Elevators can spread discounts over all loads received from all farmers by widening the basis or by applying discounts to loads of less desirable grain, notes Diana Klemme of Grain Service Corp., a consultant to grain elevators. "The latter approach is fairer.”
There is a good reason for not simply averaging, she adds. "If an elevator has 10% FM [foreign matter] grain and blends with 0% FM grain, it averages 5%—and that's a major problem because acceptable FM for No. 2 corn is 3%. Nor can elevators be sure that they won't wind up with pockets of concen-trated high-FM grain.”
A survey by Oklahoma State University Extension economist Kim Anderson found that grain buyers paid producers who delivered high-quality, low-dockage grain more than it was worth and underpaid those who delivered low-quality grain.
He also found that discounts for dockage and FM are not consistent throughout the marketing system: Local elevators have a tendency to be more lenient than FGIS on wheat dockage.
Local and river elevators also are more generous than feed mills: Elevators tend to begin discounting at 3.1% broken kernels and FM, while feed mills are more likely to deduct all of it from weight.
The end user has valid reasons for imposing a discount for grain above moisture specifications, or even rejecting it for being over the limit, says Chris McManus, grain merchandiser for Raley Bros LLC in Louisiana. "It all comes back to
elevators—and farmers—supplying customers with what they need,” McManus says.

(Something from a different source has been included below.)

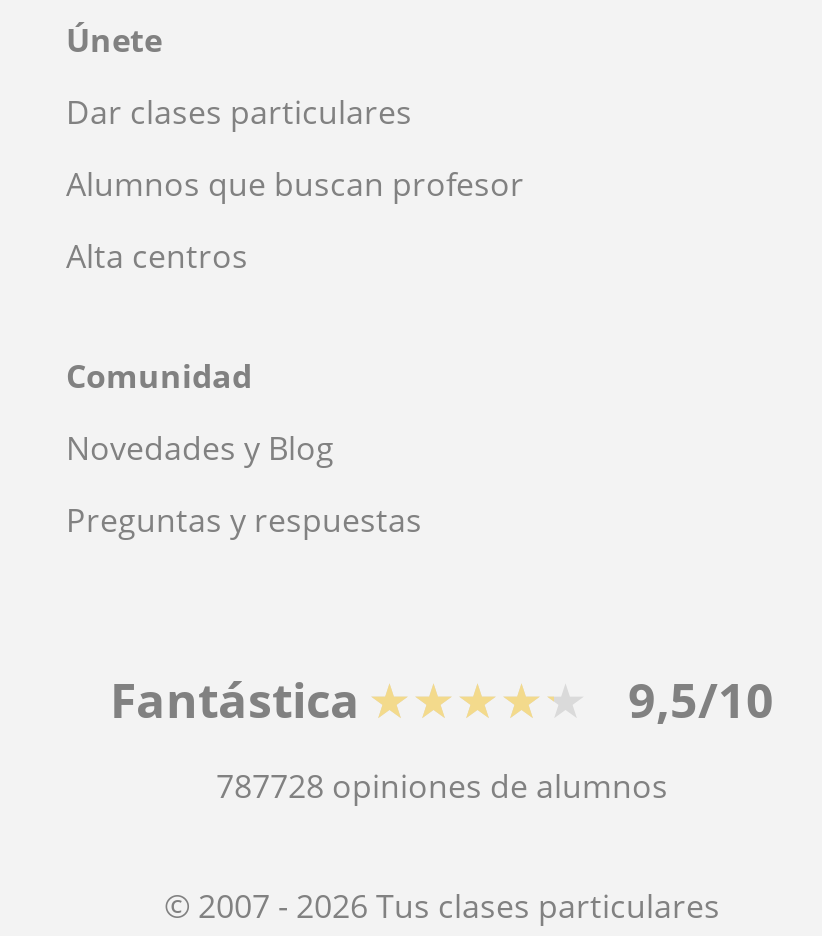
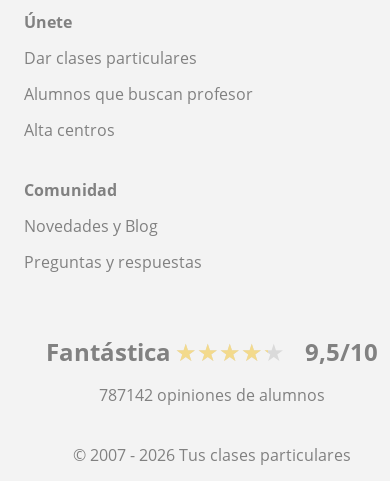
- 787728 opiniones de alumnos
+ 787142 opiniones de alumnos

Now that the crop is finally in the bin, the concern becomes the possibility of increased FM and the risk of mold in stored corn. What is needed is vigilance and understanding.
"There will be huge problems as grain comes out of farm bins and temporary commercial storage,” Klemme predicts. Not only may FM be higher than usual, but the eastern Corn Belt, in particular, faces aflatoxin, vomitoxin and other mold-related issues.

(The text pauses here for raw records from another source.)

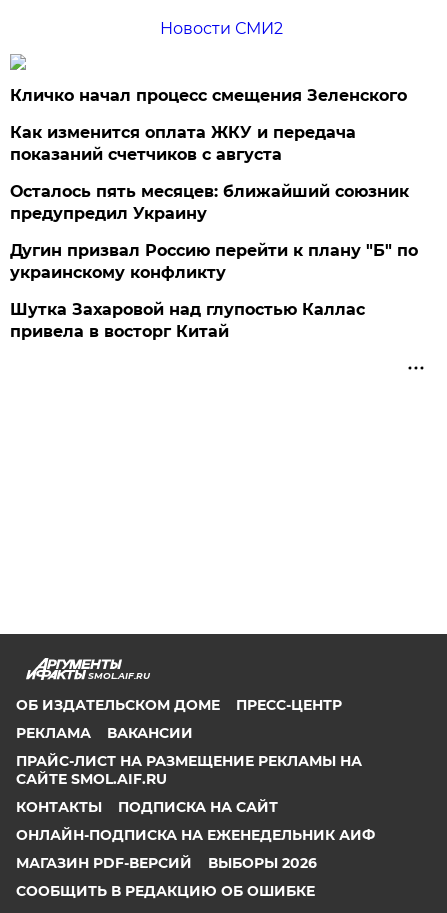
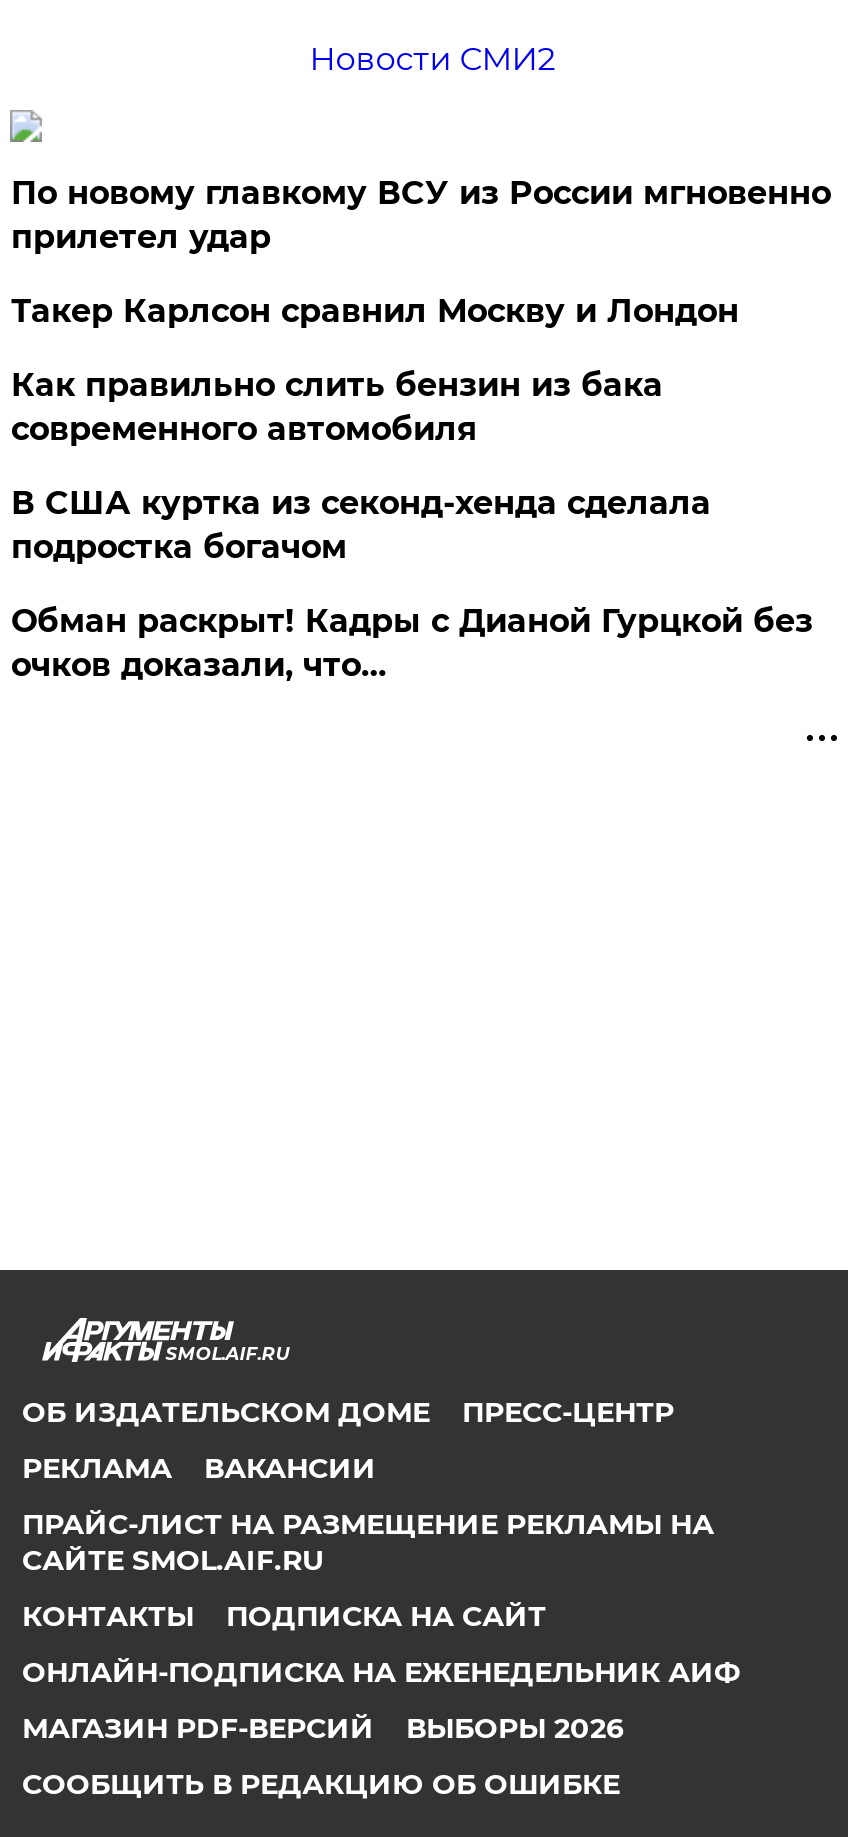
- Кличко начал процесс смещения Зеленского
+ По новому главкому ВСУ из России мгновенно
+ прилетел удар

- Как изменится оплата ЖКУ и передача
- показаний счетчиков с августа
+ Такер Карлсон сравнил Москву и Лондон

- Осталось пять месяцев: ближайший союзник
- предупредил Украину
+ Как правильно слить бензин из бака
+ современного автомобиля

- Дугин призвал Россию перейти к плану "Б" по
- украинскому конфликту
+ В США куртка из секонд-хенда сделала
+ подростка богачом

- Шутка Захаровой над глупостью Каллас
- привела в восторг Китай
+ Обман раскрыт! Кадры с Дианой Гурцкой без
+ очков доказали, что…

Buyers will be well served if they are more diligent than normal and test more loads, Klemme says. "Don't be offended if the elevator insists on testing and waiting for results. In fact, for a charge, some elevators will come out to the farm to test,” she adds.
By the Numbers I
This year, high-quality corn could bring extra premiums.
broken kernels plus foreign matter allowed for No. 1 yellow corn (3% = No. 2)
moisture lost in the field each day after reaching maturity
hours without aeration allows rapid fungal growth to occur
moisture and 55°: aflatoxin goes dormant and stops increasing
Basis Effects in Early 2010
Because most of the 2009 corn crop won't store well at commercial sites or on-farm, elevators want to quickly move supplies into the pipeline, says Diana Klemme of Grain Service Corp. "This could be hard on basis through February,” she says.